■ Supplied data ■
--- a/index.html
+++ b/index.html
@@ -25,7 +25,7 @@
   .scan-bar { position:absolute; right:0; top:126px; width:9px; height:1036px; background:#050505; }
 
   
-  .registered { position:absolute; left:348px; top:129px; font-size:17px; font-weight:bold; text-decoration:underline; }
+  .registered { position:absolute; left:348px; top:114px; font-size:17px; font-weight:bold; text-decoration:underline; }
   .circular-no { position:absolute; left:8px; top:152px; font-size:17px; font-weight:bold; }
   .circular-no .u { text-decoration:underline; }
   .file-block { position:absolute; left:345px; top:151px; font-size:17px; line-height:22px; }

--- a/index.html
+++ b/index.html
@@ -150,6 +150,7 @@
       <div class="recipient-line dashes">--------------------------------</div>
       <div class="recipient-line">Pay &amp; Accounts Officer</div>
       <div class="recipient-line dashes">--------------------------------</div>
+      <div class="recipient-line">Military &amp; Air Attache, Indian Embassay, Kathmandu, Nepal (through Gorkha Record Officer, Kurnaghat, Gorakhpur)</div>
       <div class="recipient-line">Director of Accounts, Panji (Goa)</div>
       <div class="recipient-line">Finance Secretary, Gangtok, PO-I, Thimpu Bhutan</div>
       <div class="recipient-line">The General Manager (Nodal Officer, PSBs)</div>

--

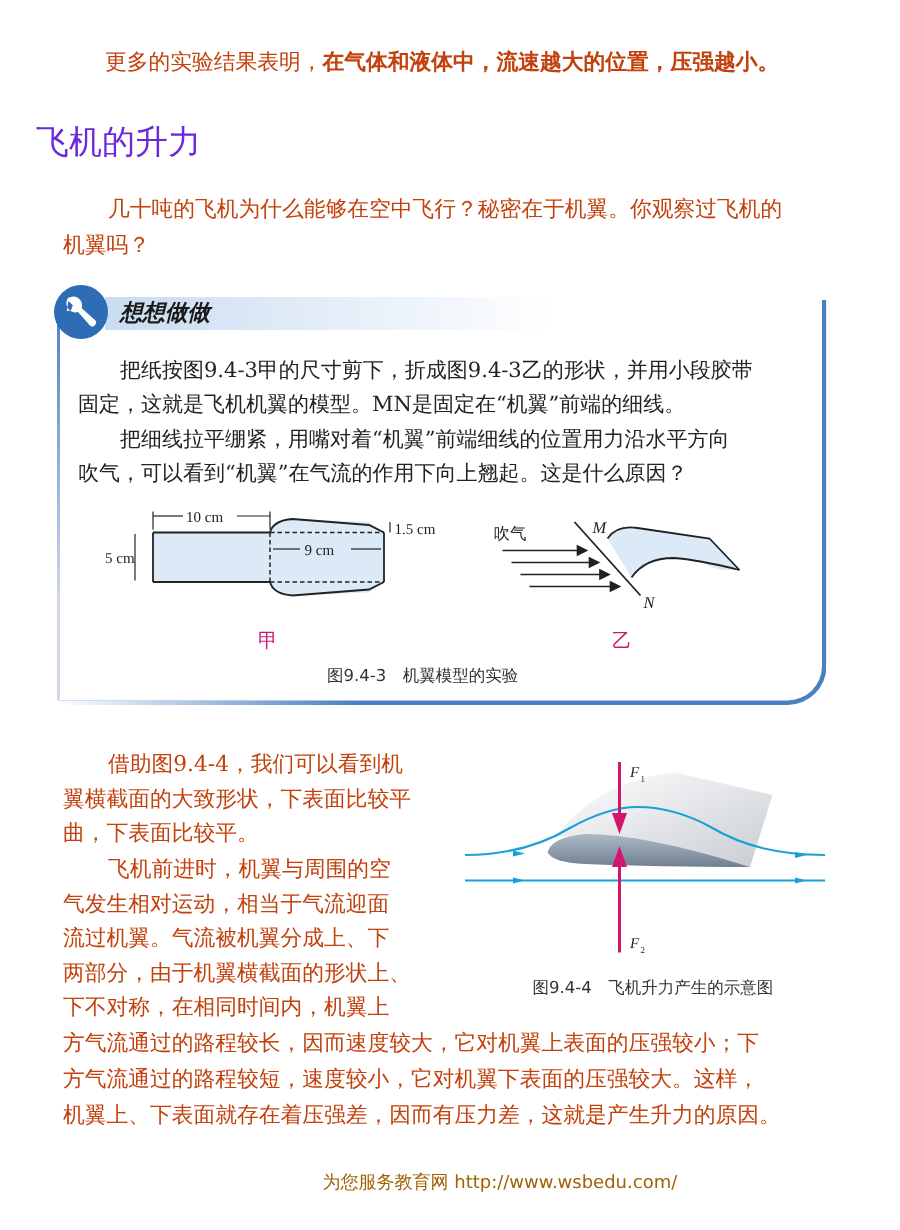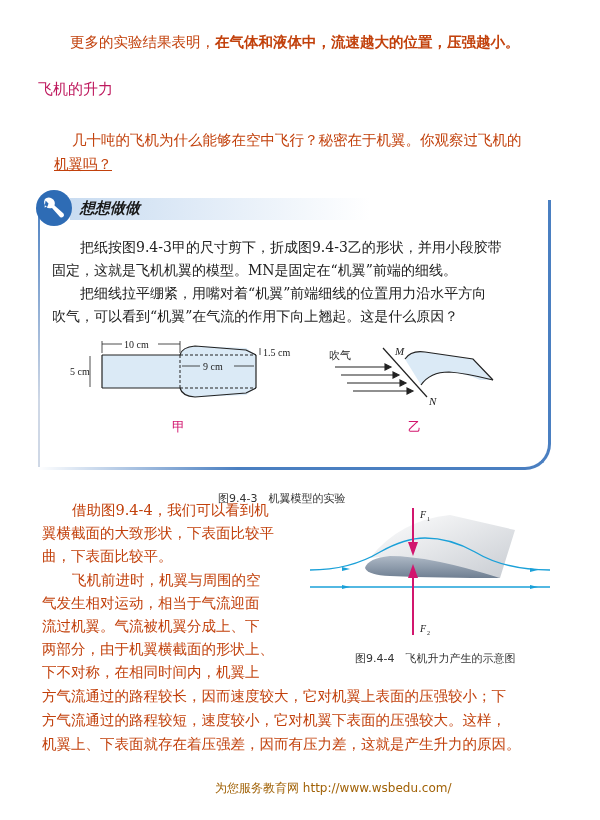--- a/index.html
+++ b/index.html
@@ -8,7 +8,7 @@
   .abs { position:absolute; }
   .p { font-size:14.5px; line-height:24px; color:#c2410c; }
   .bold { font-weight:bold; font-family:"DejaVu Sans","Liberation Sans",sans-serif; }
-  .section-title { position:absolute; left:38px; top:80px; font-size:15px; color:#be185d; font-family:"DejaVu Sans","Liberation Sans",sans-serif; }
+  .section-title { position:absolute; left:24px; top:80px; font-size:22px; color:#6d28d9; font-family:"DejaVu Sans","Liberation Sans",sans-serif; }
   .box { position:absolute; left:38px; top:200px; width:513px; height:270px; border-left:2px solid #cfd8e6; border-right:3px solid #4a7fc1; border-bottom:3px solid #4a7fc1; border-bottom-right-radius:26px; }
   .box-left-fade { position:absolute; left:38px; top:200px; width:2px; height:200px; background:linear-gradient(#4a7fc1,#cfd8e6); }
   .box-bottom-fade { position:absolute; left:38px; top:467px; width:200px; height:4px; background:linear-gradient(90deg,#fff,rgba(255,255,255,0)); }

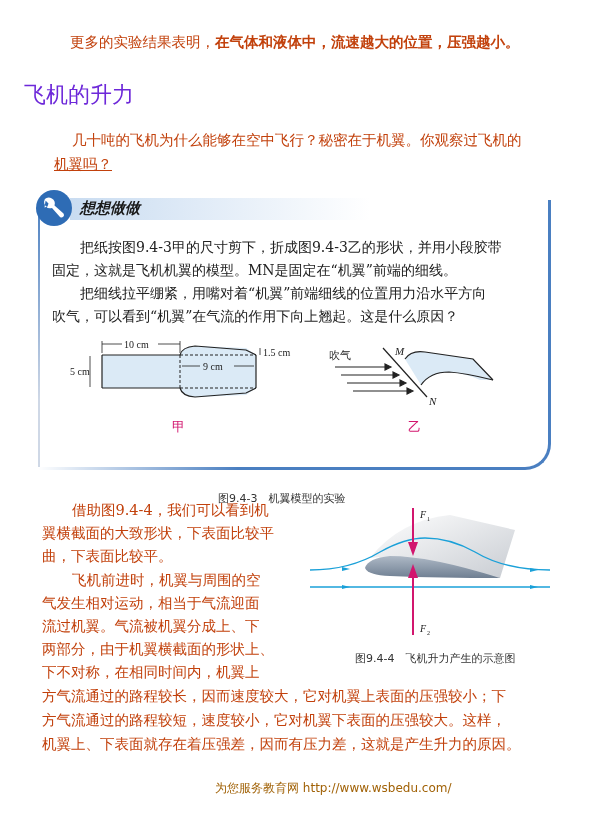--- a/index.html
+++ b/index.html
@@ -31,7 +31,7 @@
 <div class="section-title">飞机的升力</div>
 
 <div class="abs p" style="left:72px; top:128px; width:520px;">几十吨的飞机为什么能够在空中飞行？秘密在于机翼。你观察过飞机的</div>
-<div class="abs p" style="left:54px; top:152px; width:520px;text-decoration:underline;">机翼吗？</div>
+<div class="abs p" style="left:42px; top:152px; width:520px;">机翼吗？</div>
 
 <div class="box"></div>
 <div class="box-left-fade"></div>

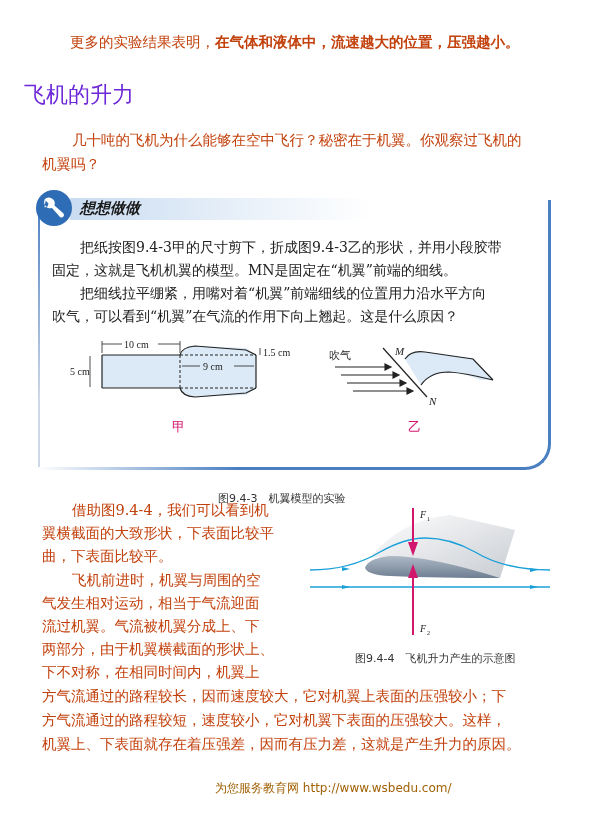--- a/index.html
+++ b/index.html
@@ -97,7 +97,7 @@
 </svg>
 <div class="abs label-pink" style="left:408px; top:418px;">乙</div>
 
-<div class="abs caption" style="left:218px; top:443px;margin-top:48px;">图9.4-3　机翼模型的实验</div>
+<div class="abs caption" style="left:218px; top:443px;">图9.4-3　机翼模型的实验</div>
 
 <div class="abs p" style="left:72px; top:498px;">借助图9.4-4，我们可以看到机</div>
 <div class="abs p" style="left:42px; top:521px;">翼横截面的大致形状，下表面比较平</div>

■ Your instructions ■
In the entries above, find the line holding "-25,7 +25,7 @@" and the line holding "(Nodal Officer, PSBs)</div>", then retype exactly those two lines and every line between them, and nothing else.

■ Output ■
@@ -25,7 +25,7 @@
   .scan-bar { position:absolute; right:0; top:126px; width:9px; height:1036px; background:#050505; }
 
   
-  .registered { position:absolute; left:348px; top:129px; font-size:17px; font-weight:bold; text-decoration:underline; }
+  .registered { position:absolute; left:348px; top:114px; font-size:17px; font-weight:bold; text-decoration:underline; }
   .circular-no { position:absolute; left:8px; top:152px; font-size:17px; font-weight:bold; }
   .circular-no .u { text-decoration:underline; }
   .file-block { position:absolute; left:345px; top:151px; font-size:17px; line-height:22px; }

--- a/index.html
+++ b/index.html
@@ -150,6 +150,7 @@
       <div class="recipient-line dashes">--------------------------------</div>
       <div class="recipient-line">Pay &amp; Accounts Officer</div>
       <div class="recipient-line dashes">--------------------------------</div>
+      <div class="recipient-line">Military &amp; Air Attache, Indian Embassay, Kathmandu, Nepal (through Gorkha Record Officer, Kurnaghat, Gorakhpur)</div>
       <div class="recipient-line">Director of Accounts, Panji (Goa)</div>
       <div class="recipient-line">Finance Secretary, Gangtok, PO-I, Thimpu Bhutan</div>
       <div class="recipient-line">The General Manager (Nodal Officer, PSBs)</div>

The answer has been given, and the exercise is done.